It's possible to build a custom Docker image with a given Portia project bundle.
It can provide some benefits in certain cases:
- SH-hosted Portia doesn't work for you for some reasons
- you need a custom Portia version
To make it work, your work directory should contain at least these 4 files:
1) Portia project zipped bundle (named project-slybot.zip in this guide)
For example, it can be downloaded from hosted Portia instance with:
curl --user $SHUB_APIKEY: \ 'https://portia-beta.scrapinghub.com/api/projects/$PROJECT_ID/download' > project-slybot.zip
2) scrapinghub.yml with images section (more details here)

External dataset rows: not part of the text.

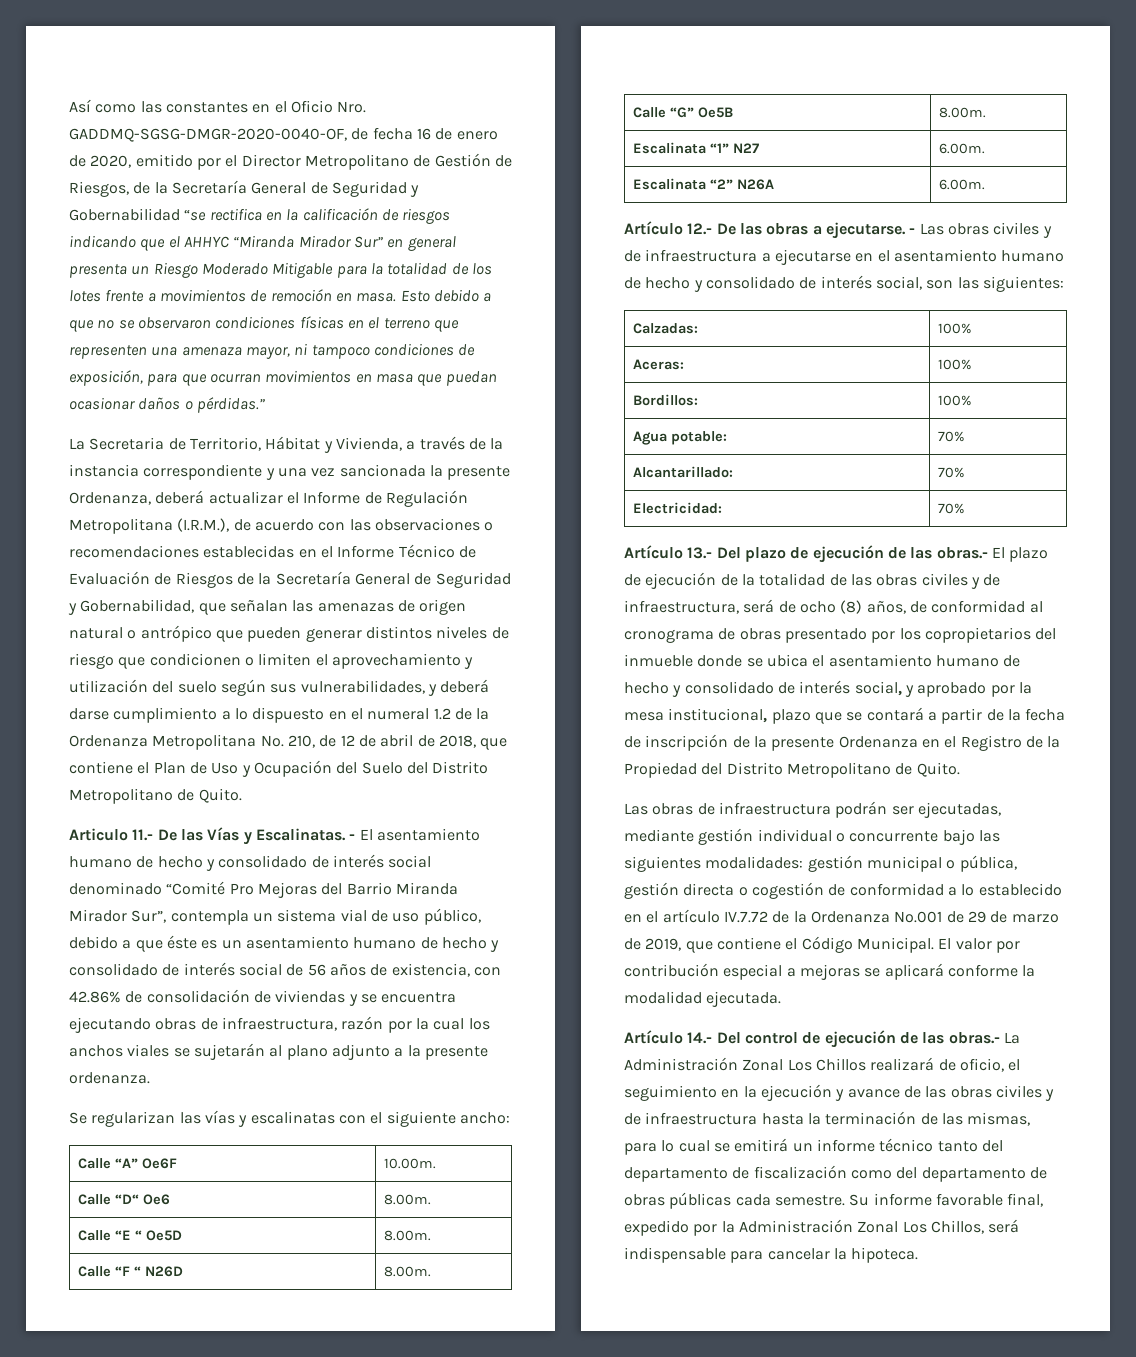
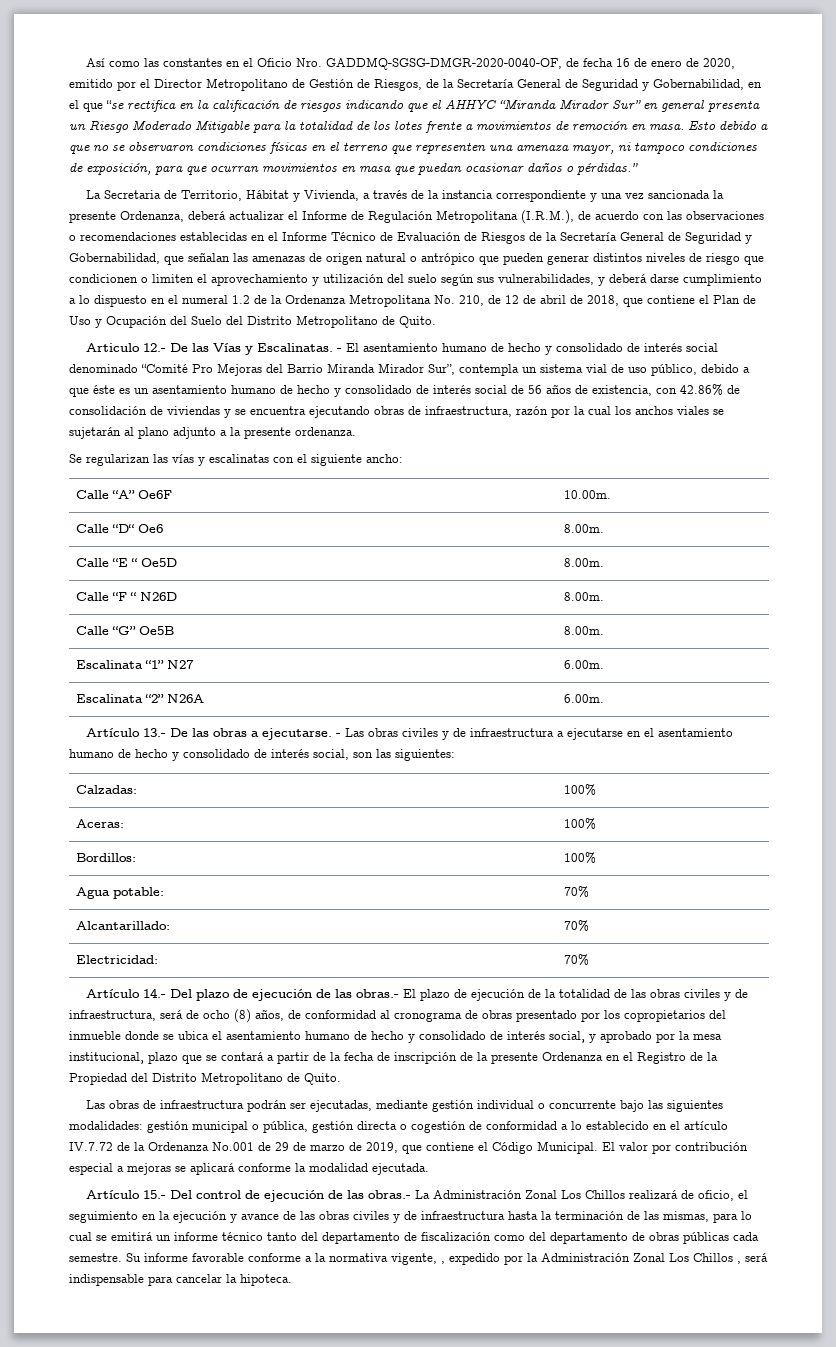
- Así como las constantes en el Oficio Nro. GADDMQ-SGSG-DMGR-2020-0040-OF, de fecha 16 de enero de 2020, emitido por el Director Metropolitano de Gestión de Riesgos, de la Secretaría General de Seguridad y Gobernabilidad “se rectifica en la calificación de riesgos indicando que el AHHYC “Miranda Mirador Sur” en general presenta un Riesgo Moderado Mitigable para la totalidad de los lotes frente a movimientos de remoción en masa.
+ Así como las constantes en el Oficio Nro. GADDMQ-SGSG-DMGR-2020-0040-OF, de fecha 16 de enero de 2020, emitido por el Director Metropolitano de Gestión de Riesgos, de la Secretaría General de Seguridad y Gobernabilidad, en el que “se rectifica en la calificación de riesgos indicando que el AHHYC “Miranda Mirador Sur” en general presenta un Riesgo Moderado Mitigable para la totalidad de los lotes frente a movimientos de remoción en masa.
- Articulo 11.- De las Vías y Escalinatas.
+ Articulo 12.- De las Vías y Escalinatas.
- Artículo 12.- De las obras a ejecutarse.
+ Artículo 13.- De las obras a ejecutarse.
- Artículo 13.- Del plazo de ejecución de las obras.- El plazo de ejecución de la totalidad de las obras civiles y de infraestructura, será de ocho (8) años, de conformidad al cronograma de obras presentado por los copropietarios del inmueble donde se ubica el asentamiento humano de hecho y consolidado de interés social, y aprobado por la mesa institucional, plazo que se contará a partir de la fecha de inscripción de la presente Ordenanza en el Registro de la Propiedad del Distrito Metropolitano de Quito.
+ Artículo 14.- Del plazo de ejecución de las obras.- El plazo de ejecución de la totalidad de las obras civiles y de infraestructura, será de ocho (8) años, de conformidad al cronograma de obras presentado por los copropietarios del inmueble donde se ubica el asentamiento humano de hecho y consolidado de interés social, y aprobado por la mesa institucional, plazo que se contará a partir de la fecha de inscripción de la presente Ordenanza en el Registro de la Propiedad del Distrito Metropolitano de Quito.
- Artículo 14.- Del control de ejecución de las obras.- La Administración Zonal Los Chillos realizará de oficio, el seguimiento en la ejecución y avance de las obras civiles y de infraestructura hasta la terminación de las mismas, para lo cual se emitirá un informe técnico tanto del departamento de fiscalización como del departamento de obras públicas cada semestre.
+ Artículo 15.- Del control de ejecución de las obras.- La Administración Zonal Los Chillos realizará de oficio, el seguimiento en la ejecución y avance de las obras civiles y de infraestructura hasta la terminación de las mismas, para lo cual se emitirá un informe técnico tanto del departamento de fiscalización como del departamento de obras públicas cada semestre.
- Su informe favorable final, expedido por la Administración Zonal Los Chillos, será indispensable para cancelar la hipoteca.
+ Su informe favorable conforme a la normativa vigente, , expedido por la Administración Zonal Los Chillos , será indispensable para cancelar la hipoteca.

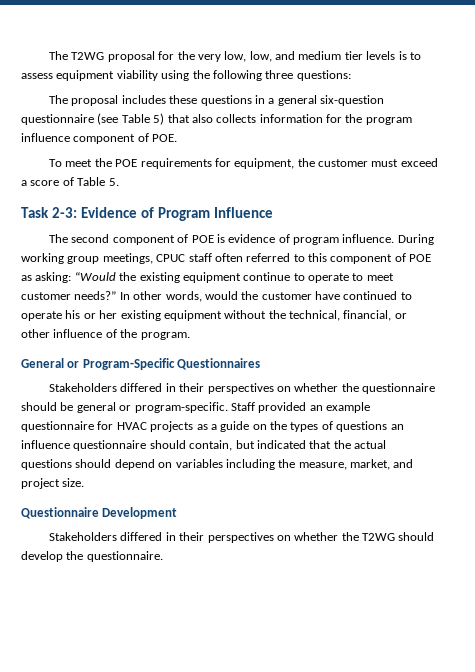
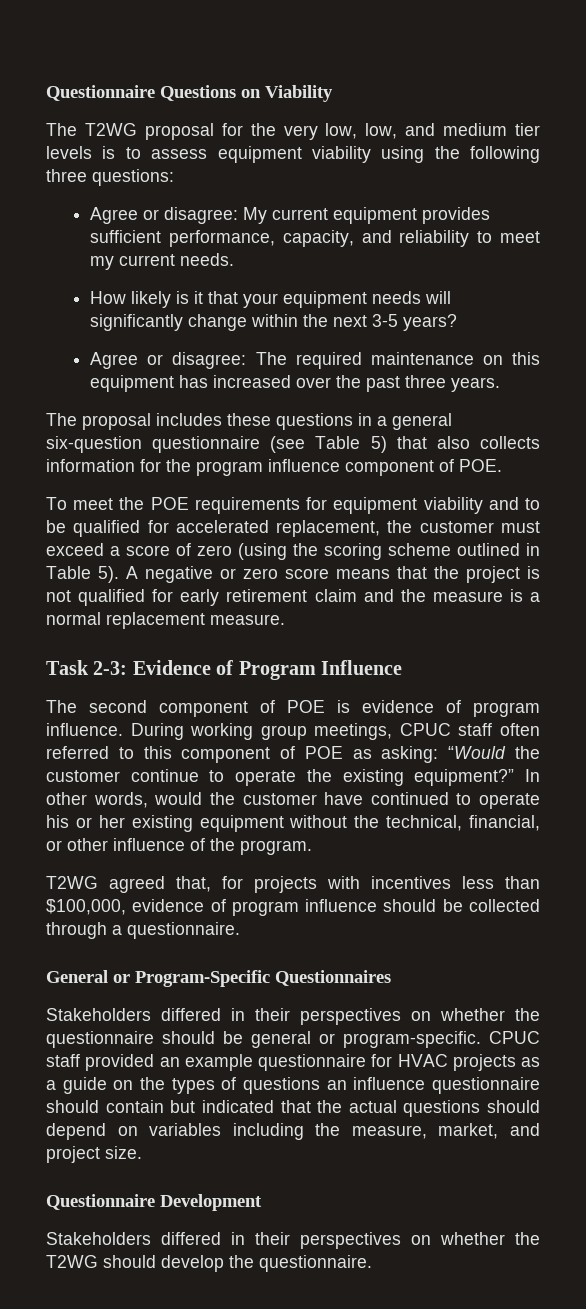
+ Questionnaire Questions on Viability
+ Agree or disagree: My current equipment provides sufficient performance, capacity, and reliability to meet my current needs.
+ How likely is it that your equipment needs will significantly change within the next 3-5 years?
+ Agree or disagree: The required maintenance on this equipment has increased over the past three years.
- To meet the POE requirements for equipment, the customer must exceed a score of Table 5.
+ To meet the POE requirements for equipment viability and to be qualified for accelerated replacement, the customer must exceed a score of zero (using the scoring scheme outlined in Table 5). A negative or zero score means that the project is not qualified for early retirement claim and the measure is a normal replacement measure.
- During working group meetings, CPUC staff often referred to this component of POE as asking: “Would the existing equipment continue to operate to meet customer needs?”
+ During working group meetings, CPUC staff often referred to this component of POE as asking: “Would the customer continue to operate the existing equipment?”
+ T2WG agreed that, for projects with incentives less than $100,000, evidence of program influence should be collected through a questionnaire.
- Staff provided an example questionnaire for HVAC projects as a guide on the types of questions an influence questionnaire should contain, but indicated that the actual questions should depend on variables including the measure, market, and project size.
+ CPUC staff provided an example questionnaire for HVAC projects as a guide on the types of questions an influence questionnaire should contain but indicated that the actual questions should depend on variables including the measure, market, and project size.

projects: default: PUT_YOUR_PROJECT_ID_HERE requirements: file: requirements.txt images: default: SomeDockerhubAccount/SomeDockerhubRepository
3) Dockerfile to build and deploy an image to Scrapy Cloud
FROM scrapinghub/scrapinghub-stack-portia:0.13 ENV SHUB_ENTRYPOINT='' COPY project-slybot.zip /scrapy/ COPY list-spiders /usr/local/sbin/list-spiders RUN chmod +x /usr/local/sbin/list-spiders
You can use any other Portia stack version as a base from the listed here.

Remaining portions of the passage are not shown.